*** Input data ***
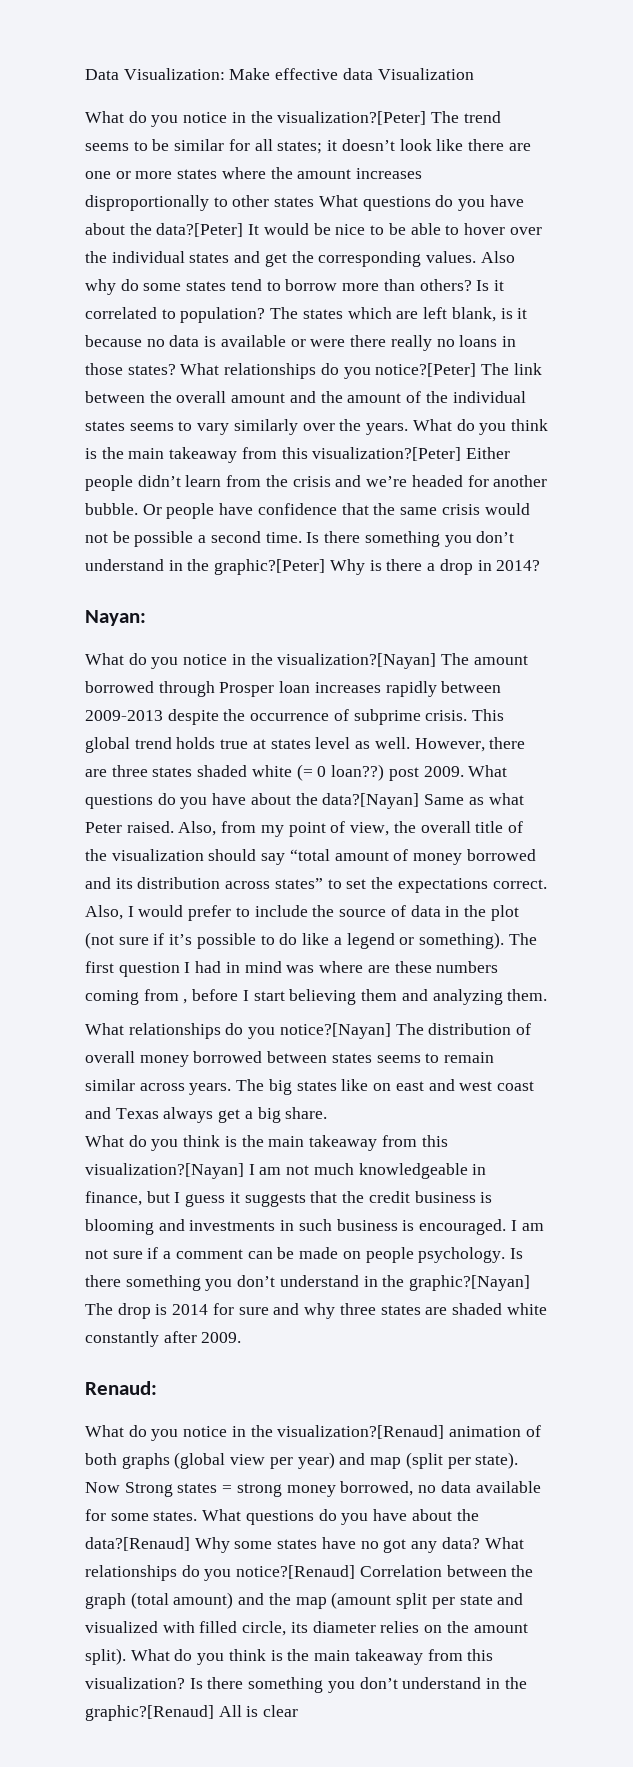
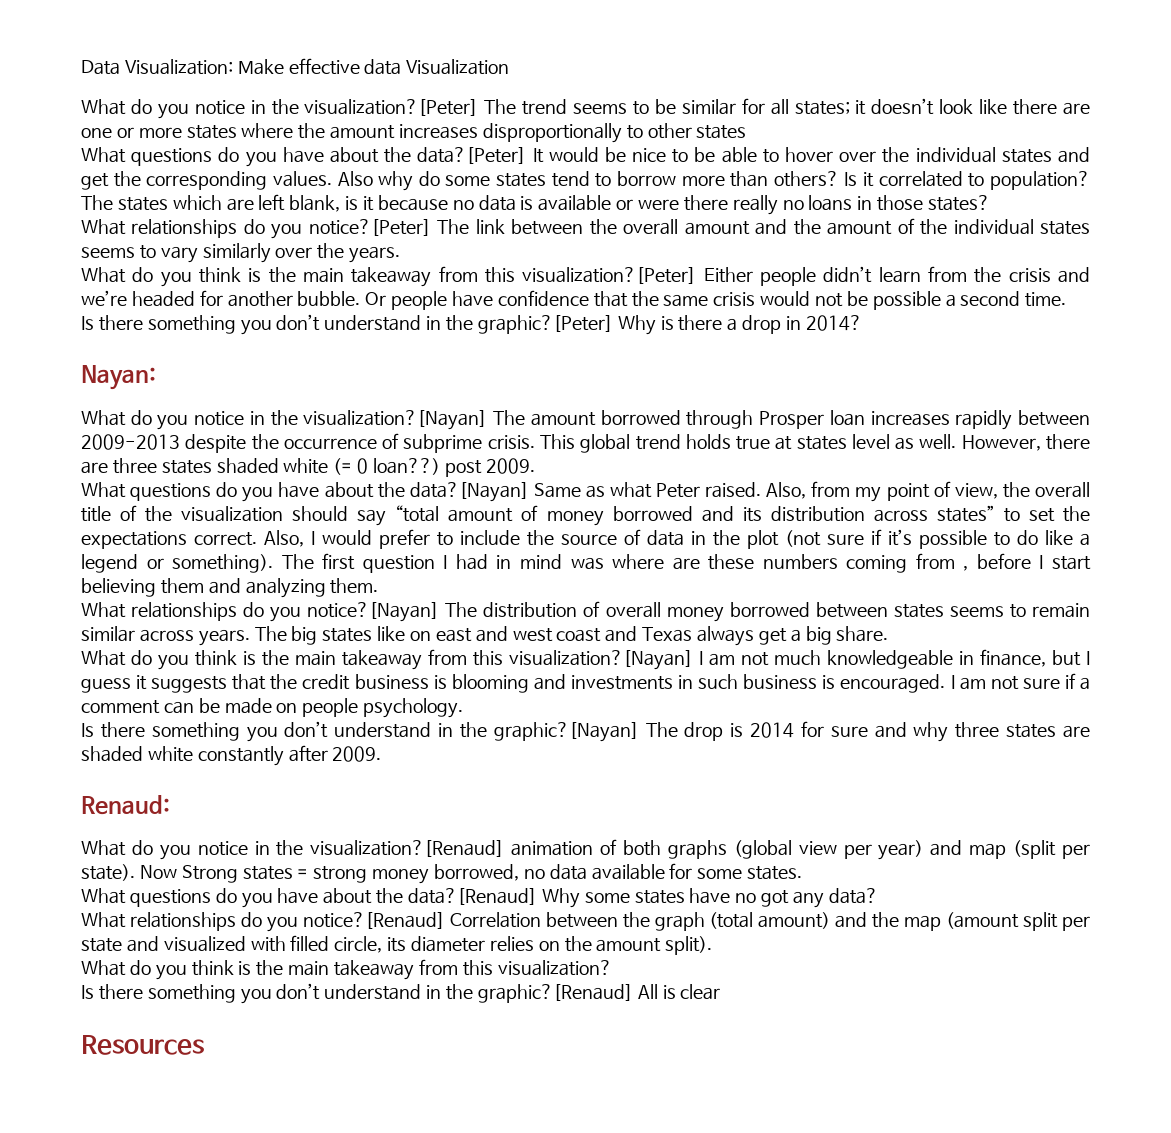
(315, 202) none -> (747, 132) //
(176, 369) none -> (991, 203) //
(409, 429) none -> (401, 254) //
(302, 537) none -> (1067, 299) //
(464, 771) none -> (535, 466) //
(506, 1255) none -> (464, 708) //
(198, 1516) none -> (803, 873) //
(480, 1543) none -> (878, 896) //
(126, 1656) none -> (713, 945) //
(185, 1683) none -> (612, 968) //
(299, 1711) none -> [81,1035,204,1055] // Resources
*** End of Input data ***
Exercise directions:
Output each entry above word for word. The pictures stay out.

Exercise response:
(315, 202) none -> (747, 132) //
(176, 369) none -> (991, 203) //
(409, 429) none -> (401, 254) //
(302, 537) none -> (1067, 299) //
(464, 771) none -> (535, 466) //
(506, 1255) none -> (464, 708) //
(198, 1516) none -> (803, 873) //
(480, 1543) none -> (878, 896) //
(126, 1656) none -> (713, 945) //
(185, 1683) none -> (612, 968) //
(299, 1711) none -> [81,1035,204,1055] // Resources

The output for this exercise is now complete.